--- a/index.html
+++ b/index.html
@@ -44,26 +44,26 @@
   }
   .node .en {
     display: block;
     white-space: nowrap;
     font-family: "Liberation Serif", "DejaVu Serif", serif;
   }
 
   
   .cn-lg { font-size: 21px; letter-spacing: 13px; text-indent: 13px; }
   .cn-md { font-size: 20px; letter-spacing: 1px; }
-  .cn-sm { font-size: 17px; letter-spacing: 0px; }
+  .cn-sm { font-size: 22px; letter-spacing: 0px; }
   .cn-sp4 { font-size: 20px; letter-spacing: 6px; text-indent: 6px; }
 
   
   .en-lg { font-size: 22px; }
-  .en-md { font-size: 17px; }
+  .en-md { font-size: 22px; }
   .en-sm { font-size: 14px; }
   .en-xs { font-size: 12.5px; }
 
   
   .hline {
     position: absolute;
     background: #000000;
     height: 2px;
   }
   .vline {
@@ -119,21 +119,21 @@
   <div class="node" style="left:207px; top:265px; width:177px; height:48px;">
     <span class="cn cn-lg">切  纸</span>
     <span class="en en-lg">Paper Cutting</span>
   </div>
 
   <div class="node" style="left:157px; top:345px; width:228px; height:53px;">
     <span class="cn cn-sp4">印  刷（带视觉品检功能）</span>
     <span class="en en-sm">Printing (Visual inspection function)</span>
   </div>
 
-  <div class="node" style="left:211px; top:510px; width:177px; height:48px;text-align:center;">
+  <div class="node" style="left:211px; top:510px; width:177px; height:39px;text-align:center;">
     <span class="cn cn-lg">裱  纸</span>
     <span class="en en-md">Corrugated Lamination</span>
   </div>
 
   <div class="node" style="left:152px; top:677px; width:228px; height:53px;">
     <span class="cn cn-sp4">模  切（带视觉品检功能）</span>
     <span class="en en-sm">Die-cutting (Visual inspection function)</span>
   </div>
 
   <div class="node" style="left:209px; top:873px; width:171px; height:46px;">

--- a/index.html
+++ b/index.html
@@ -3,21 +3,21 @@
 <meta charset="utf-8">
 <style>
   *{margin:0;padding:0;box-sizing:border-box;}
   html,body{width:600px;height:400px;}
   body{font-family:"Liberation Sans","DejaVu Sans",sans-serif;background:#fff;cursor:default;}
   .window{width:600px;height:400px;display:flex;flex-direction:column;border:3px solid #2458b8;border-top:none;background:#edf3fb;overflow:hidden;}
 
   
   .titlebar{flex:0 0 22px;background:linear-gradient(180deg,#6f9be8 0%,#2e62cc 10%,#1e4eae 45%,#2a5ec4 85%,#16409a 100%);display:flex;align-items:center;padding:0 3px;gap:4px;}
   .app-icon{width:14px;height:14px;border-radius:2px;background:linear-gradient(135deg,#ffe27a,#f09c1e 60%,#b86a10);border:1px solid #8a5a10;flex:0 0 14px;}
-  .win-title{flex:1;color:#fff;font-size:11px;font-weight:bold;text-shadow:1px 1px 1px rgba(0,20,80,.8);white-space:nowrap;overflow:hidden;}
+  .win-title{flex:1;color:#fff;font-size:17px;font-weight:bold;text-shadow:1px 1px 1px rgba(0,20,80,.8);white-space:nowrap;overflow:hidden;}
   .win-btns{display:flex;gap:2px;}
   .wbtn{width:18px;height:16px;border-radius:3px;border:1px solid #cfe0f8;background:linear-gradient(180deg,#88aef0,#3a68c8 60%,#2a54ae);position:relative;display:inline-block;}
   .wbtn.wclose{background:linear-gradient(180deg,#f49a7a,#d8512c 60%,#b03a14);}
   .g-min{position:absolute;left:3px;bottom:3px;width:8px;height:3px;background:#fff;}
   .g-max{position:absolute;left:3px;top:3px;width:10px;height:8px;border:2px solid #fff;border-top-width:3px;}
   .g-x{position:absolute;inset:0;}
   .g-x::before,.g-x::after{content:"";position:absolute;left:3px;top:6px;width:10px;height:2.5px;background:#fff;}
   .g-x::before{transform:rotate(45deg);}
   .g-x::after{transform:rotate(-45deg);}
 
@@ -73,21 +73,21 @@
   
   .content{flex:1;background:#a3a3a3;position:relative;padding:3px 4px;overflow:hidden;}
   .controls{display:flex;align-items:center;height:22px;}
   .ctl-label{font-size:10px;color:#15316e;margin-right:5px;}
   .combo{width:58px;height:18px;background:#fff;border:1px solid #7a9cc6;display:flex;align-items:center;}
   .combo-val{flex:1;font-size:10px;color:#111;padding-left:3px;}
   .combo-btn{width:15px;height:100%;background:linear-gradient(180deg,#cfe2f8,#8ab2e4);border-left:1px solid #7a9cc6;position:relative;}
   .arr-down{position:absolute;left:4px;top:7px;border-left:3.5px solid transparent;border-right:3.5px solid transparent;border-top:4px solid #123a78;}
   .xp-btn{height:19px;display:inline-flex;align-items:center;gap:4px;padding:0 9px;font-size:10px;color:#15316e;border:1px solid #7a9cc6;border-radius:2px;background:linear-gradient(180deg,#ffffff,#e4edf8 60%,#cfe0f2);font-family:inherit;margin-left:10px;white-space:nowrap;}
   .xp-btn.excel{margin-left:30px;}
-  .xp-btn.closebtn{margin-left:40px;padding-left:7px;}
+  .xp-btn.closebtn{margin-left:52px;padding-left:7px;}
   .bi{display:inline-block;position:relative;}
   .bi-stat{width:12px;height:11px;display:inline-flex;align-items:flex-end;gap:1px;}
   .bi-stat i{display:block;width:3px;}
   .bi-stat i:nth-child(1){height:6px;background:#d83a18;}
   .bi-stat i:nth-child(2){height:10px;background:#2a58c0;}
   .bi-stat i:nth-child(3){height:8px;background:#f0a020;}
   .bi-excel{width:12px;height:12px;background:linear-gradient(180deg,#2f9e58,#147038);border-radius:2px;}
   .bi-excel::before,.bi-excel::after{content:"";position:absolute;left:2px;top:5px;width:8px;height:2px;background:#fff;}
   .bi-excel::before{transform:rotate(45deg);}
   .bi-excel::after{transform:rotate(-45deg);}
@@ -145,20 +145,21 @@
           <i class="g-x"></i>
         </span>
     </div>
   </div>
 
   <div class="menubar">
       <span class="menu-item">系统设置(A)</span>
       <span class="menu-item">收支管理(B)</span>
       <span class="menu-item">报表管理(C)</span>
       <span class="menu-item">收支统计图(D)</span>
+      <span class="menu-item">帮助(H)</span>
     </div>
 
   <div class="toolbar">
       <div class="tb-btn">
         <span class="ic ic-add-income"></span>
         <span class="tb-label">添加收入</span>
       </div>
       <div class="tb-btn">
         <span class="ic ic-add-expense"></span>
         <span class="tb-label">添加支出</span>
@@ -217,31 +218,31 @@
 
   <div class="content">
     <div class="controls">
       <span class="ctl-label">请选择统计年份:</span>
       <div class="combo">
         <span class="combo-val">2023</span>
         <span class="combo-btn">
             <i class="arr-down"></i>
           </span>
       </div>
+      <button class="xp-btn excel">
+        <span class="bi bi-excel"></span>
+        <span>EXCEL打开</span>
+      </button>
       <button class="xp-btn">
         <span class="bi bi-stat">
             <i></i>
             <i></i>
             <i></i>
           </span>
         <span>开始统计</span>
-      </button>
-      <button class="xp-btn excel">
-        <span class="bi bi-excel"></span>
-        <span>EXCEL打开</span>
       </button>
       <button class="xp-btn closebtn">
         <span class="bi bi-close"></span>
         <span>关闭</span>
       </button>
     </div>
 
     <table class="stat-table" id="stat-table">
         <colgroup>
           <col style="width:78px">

Problem
Going through the data above, state how many lines include the word "margin"; only that number is needed.

Exercise answer
6